#### Problem
Work through the listing below and give again exactly the lines from the one with "text: Cuestionar a" to the one with "por creer que", both ends included. All other lines and all pictures stay out.

#### Material for this exercise

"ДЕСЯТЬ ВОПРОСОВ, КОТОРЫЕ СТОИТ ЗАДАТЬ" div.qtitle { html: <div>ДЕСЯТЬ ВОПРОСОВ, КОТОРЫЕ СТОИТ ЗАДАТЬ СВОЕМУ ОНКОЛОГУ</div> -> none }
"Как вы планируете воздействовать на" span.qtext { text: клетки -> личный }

--

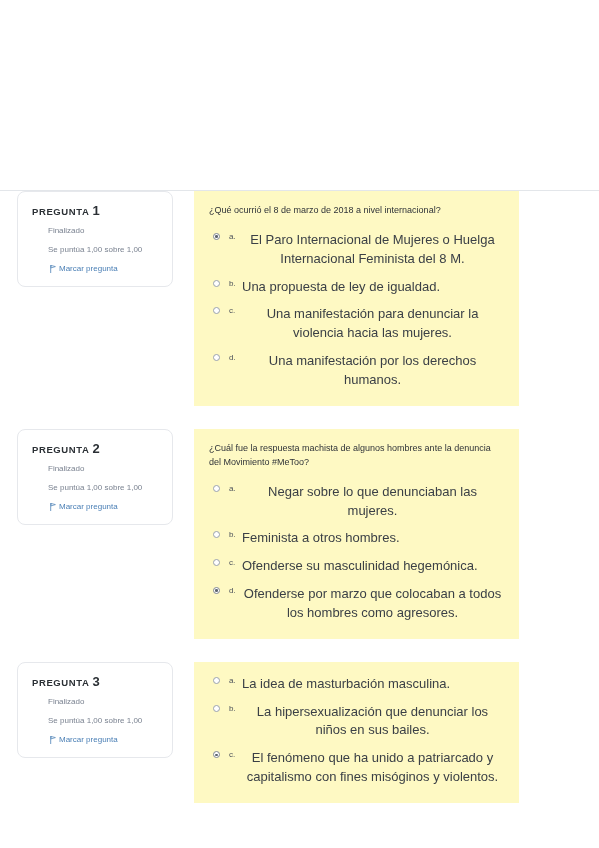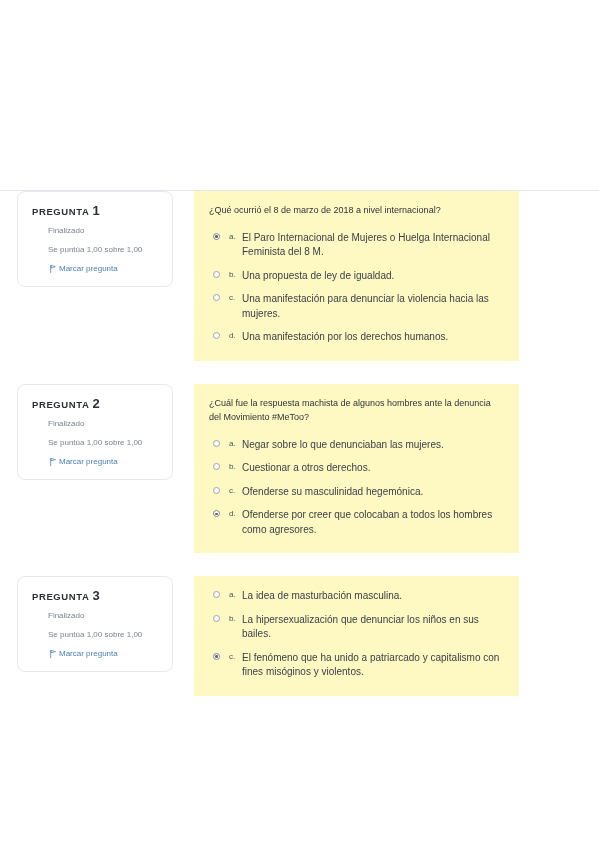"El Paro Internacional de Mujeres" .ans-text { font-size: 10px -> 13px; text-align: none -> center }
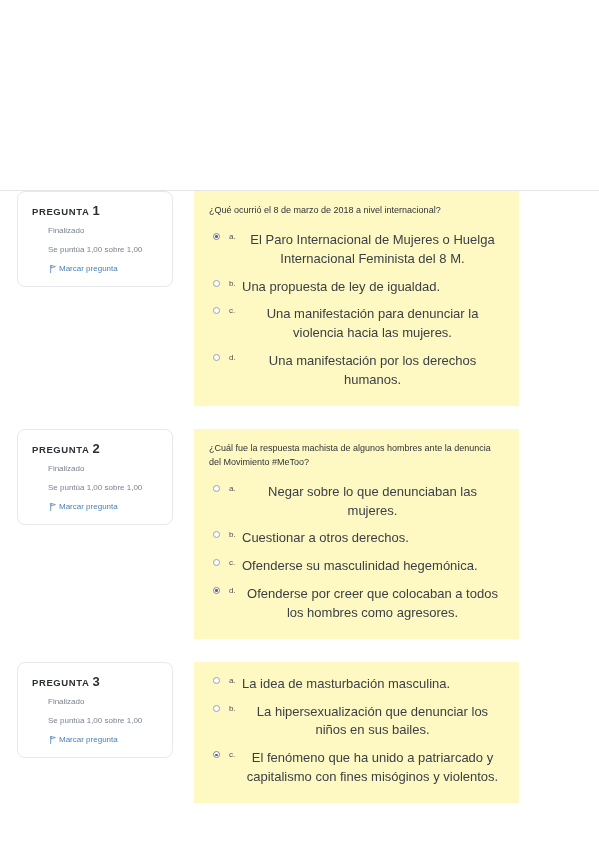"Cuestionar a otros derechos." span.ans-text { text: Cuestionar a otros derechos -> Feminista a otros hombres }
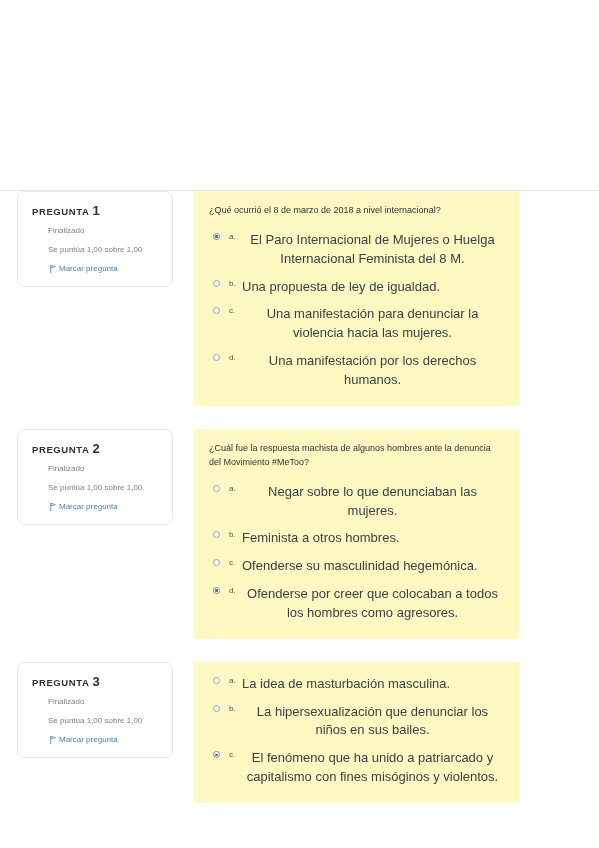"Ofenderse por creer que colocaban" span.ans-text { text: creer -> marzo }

#### Answer section
"Cuestionar a otros derechos." span.ans-text { text: Cuestionar a otros derechos -> Feminista a otros hombres }
"Ofenderse por creer que colocaban" span.ans-text { text: creer -> marzo }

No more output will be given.